Intracellular Ca(2+) signaling is fundamental to neuronal physiology and viability. Because of its ubiquitous roles, disruptions in Ca(2+) homeostasis are implicated in diverse disease processes and have become a major focus of study in multifactorial neurodegenerative diseases such as Alzheimer disease (AD). A hallmark of AD is the excessive production of beta-amyloid (Abeta) and its massive accumulation in amyloid plaques. In this minireview, we highlight the pathogenic interactions between altered cellular Ca(2+) signaling and Abeta in its different aggregation states and how these elements coalesce to alter the course of the neurodegenerative disease. Ca(2+) and Abeta intersect at several functional levels and temporal stages of AD, thereby altering neurotransmitter receptor properties, disrupting membrane integrity, and initiating apoptotic signaling cascades.
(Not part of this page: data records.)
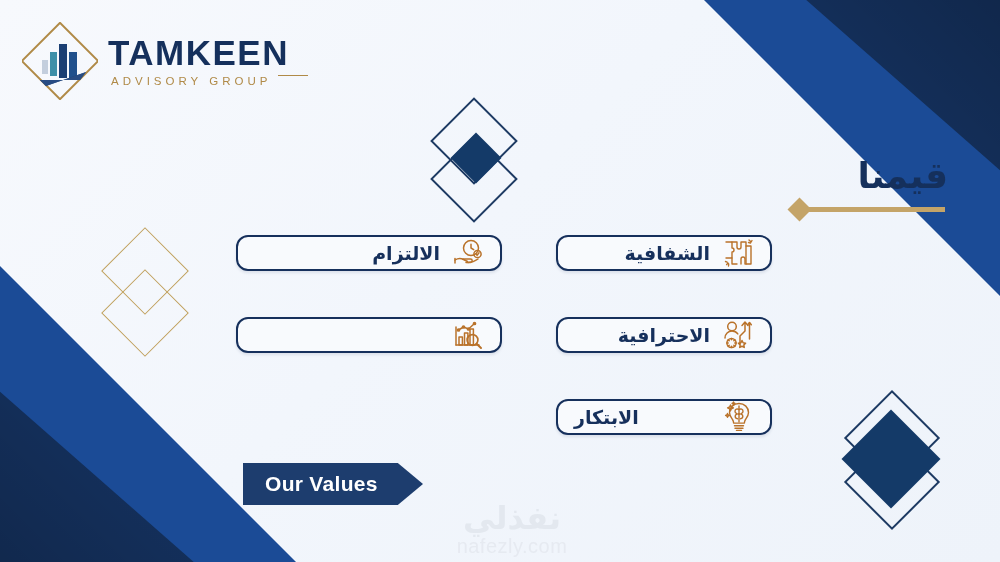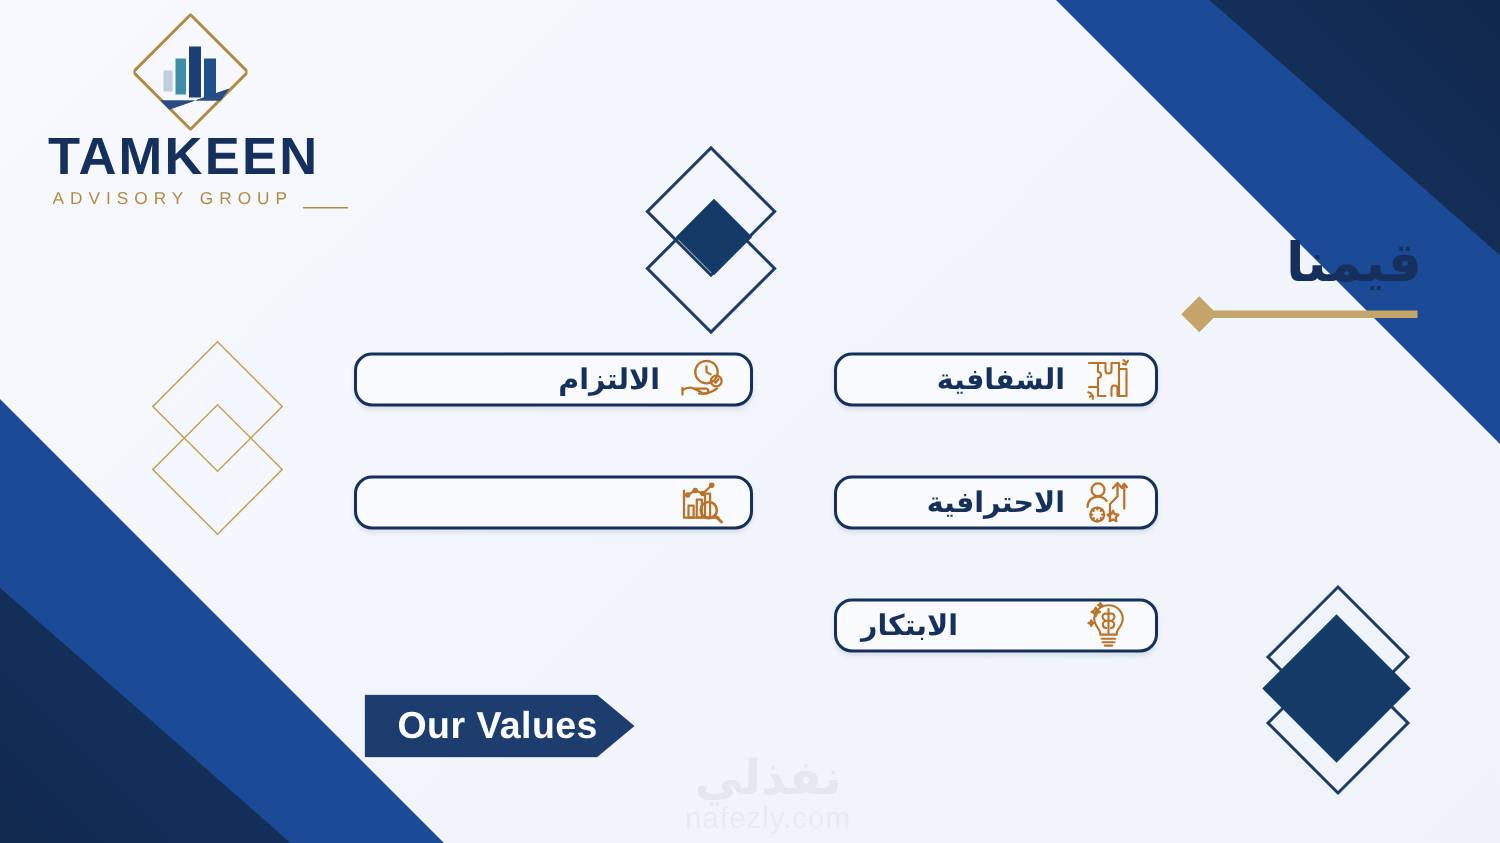--- a/index.html
+++ b/index.html
@@ -43,30 +43,30 @@
     clip-path:polygon(0 42%, 66% 100%, 0 100%);
   }
   .bl-shadow{
     position:absolute;bottom:-2px;left:-2px;width:300px;height:300px;
     background:linear-gradient(45deg,rgba(0,0,0,0.16) 0%,rgba(0,0,0,0) 40%);
     clip-path:polygon(0 42%, 66% 100%, 0 100%);
     pointer-events:none;
   }
 
   
-  .logo{position:absolute;left:22px;top:9px;display:flex;align-items:center;flex-direction:column;}
+  .logo{position:absolute;left:22px;top:22px;display:flex;align-items:center;}
   .logo-mark{position:relative;width:76px;height:78px;}
   .logo-text{margin-left:10px;}
   .logo-title{
     font-size:35px;font-weight:700;letter-spacing:1.5px;
     color:#15305c;line-height:1;
     font-family:"Liberation Sans",sans-serif;
   }
   .logo-sub{
-    display:flex;align-items:flex-end;gap:7px;margin-top:5px;margin-left:3px;
+    display:flex;align-items:flex-start;gap:7px;margin-top:5px;margin-left:3px;
   }
   .logo-sub span{
     font-size:11.5px;letter-spacing:4.0px;color:#b08a47;font-weight:400;
     font-family:"Liberation Sans",sans-serif;
   }
   .logo-sub .dash{height:1px;width:30px;background:#b08a47;display:block;}
 
   
   .heading{
     position:absolute;right:52px;top:158px;
@@ -135,21 +135,21 @@
   .ribbon-wrap{position:absolute;left:243px;top:463px;}
   .ribbon{
     position:relative;height:42px;width:180px;
     background:#1d3d6e;
     clip-path:polygon(0 0, 86% 0, 100% 50%, 86% 100%, 0 100%);
     display:flex;align-items:center;
     padding-left:22px;box-sizing:border-box;
     filter:drop-shadow(2px 3px 2px rgba(0,0,0,0.22));
   }
   .ribbon-text{
-    color:#ffffff;font-size:25px;font-weight:700;letter-spacing:0.3px;
+    color:#ffffff;font-size:21px;font-weight:700;letter-spacing:0.3px;
     font-family:"Liberation Sans",sans-serif;
   }
 
   
   .watermark{
     position:absolute;left:432px;top:502px;width:160px;
     text-align:center;line-height:1;user-select:none;
   }
   .wm-ar{
     font-size:32px;font-weight:700;color:#e3e8ef;direction:rtl;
Notably, there are reciprocal interactions between Ca(2+) pathways and amyloid pathology; altered Ca(2+) signaling accelerates Abeta formation, whereas Abeta peptides, particularly in soluble oligomeric forms, induce Ca(2+) disruptions. A degenerative feed-forward cycle of toxic Abeta generation and Ca(2+) perturbations results, which in turn can spin off to accelerate more global neuropathological cascades, ultimately leading to synaptic breakdown, cell death, and devastating memory loss. Although no cause or cure is currently known, targeting Ca(2+) dyshomeostasis as an underlying and integral component of AD pathology may result in novel and effective treatments for AD.

FIGURE 1.

Schematic model for Aβ monomers in which misfolding triggers self-aggregation into dimers, trimers, oligomers, fibrils, and fibrillar aggregates or plaques. The Aβ aggregates formed by 2–50 monomers are considered the toxic species.

FIGURE 2.

Feed-forward Aβ peptide and Ca²⁺ signaling interactions. Aβ peptides interact with a variety of Ca²⁺ channels and sources (center, blue), often serving to up-regulate or aberrantly generate Ca²⁺ flux within the cell. This increase in Ca²⁺ from direct calcium channel alteration or through compromised lipid barriers can then serve to accelerate Aβ generation, thereby sustaining a pathogenic cycle. VGCC, voltage-gated Ca²⁺ channel.